=== Begin Enclosure ===
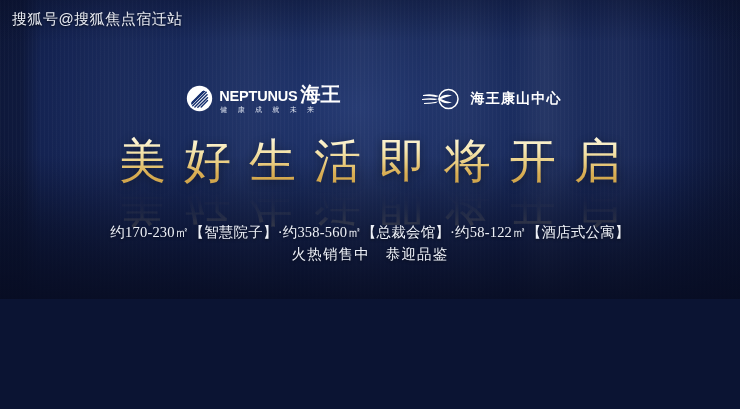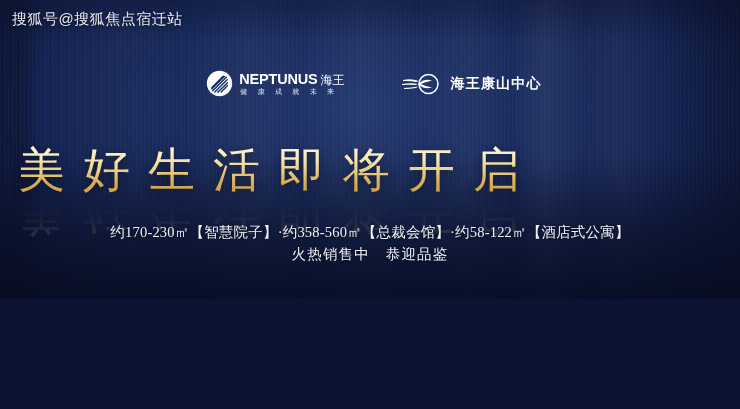--- a/index.html
+++ b/index.html
@@ -102,11 +102,11 @@
     position: absolute;
     left: 0;
     right: 0;
-    top: 70px;
+    top: 84px;
     display: flex;
     justify-content: center;
     align-items: center;
-    gap: 28px;
+    gap: 40px;
     z-index: 5;
     padding-left: 8px;
   }

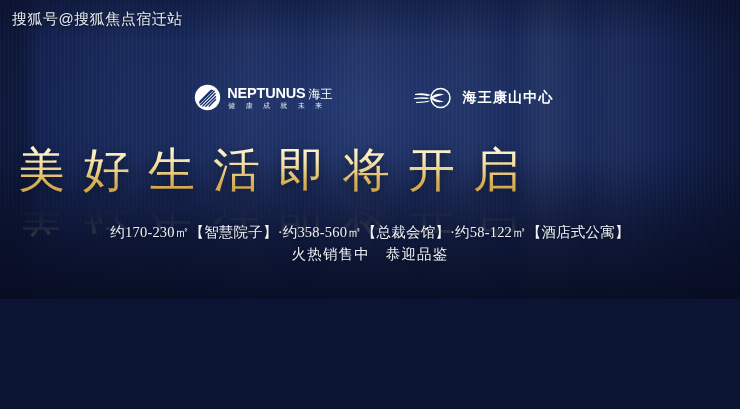--- a/index.html
+++ b/index.html
@@ -141,8 +141,8 @@
     color: #ffffff;
   }
   .brand-cn {
-    font-size: 12px;
-    font-weight: 400;
+    font-size: 20px;
+    font-weight: 700;
     color: #ffffff;
     letter-spacing: 0px;
   }

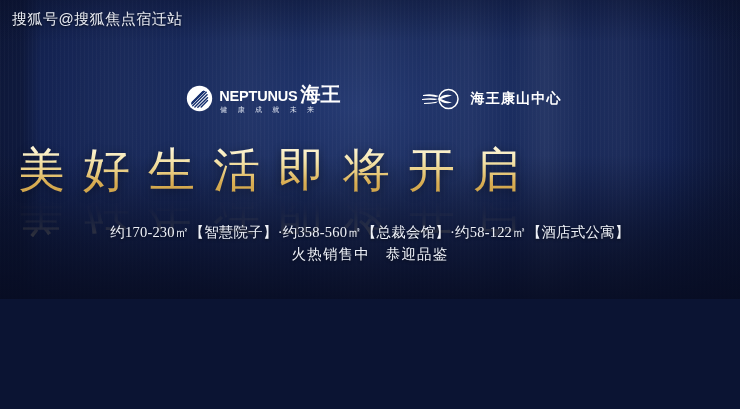--- a/index.html
+++ b/index.html
@@ -184,7 +184,8 @@
     position: absolute;
     left: 0;
     right: 0;
-    top: 145px;
+    top: 136px;
+    text-align: center;
     z-index: 5;
   }
   .headline {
=== End Enclosure ===
What the exercise asks: Drop the pictures and give every line above again exactly.

Reply to the exercise:
--- a/index.html
+++ b/index.html
@@ -102,11 +102,11 @@
     position: absolute;
     left: 0;
     right: 0;
-    top: 70px;
+    top: 84px;
     display: flex;
     justify-content: center;
     align-items: center;
-    gap: 28px;
+    gap: 40px;
     z-index: 5;
     padding-left: 8px;
   }

--- a/index.html
+++ b/index.html
@@ -141,8 +141,8 @@
     color: #ffffff;
   }
   .brand-cn {
-    font-size: 12px;
-    font-weight: 400;
+    font-size: 20px;
+    font-weight: 700;
     color: #ffffff;
     letter-spacing: 0px;
   }

--- a/index.html
+++ b/index.html
@@ -184,7 +184,8 @@
     position: absolute;
     left: 0;
     right: 0;
-    top: 145px;
+    top: 136px;
+    text-align: center;
     z-index: 5;
   }
   .headline {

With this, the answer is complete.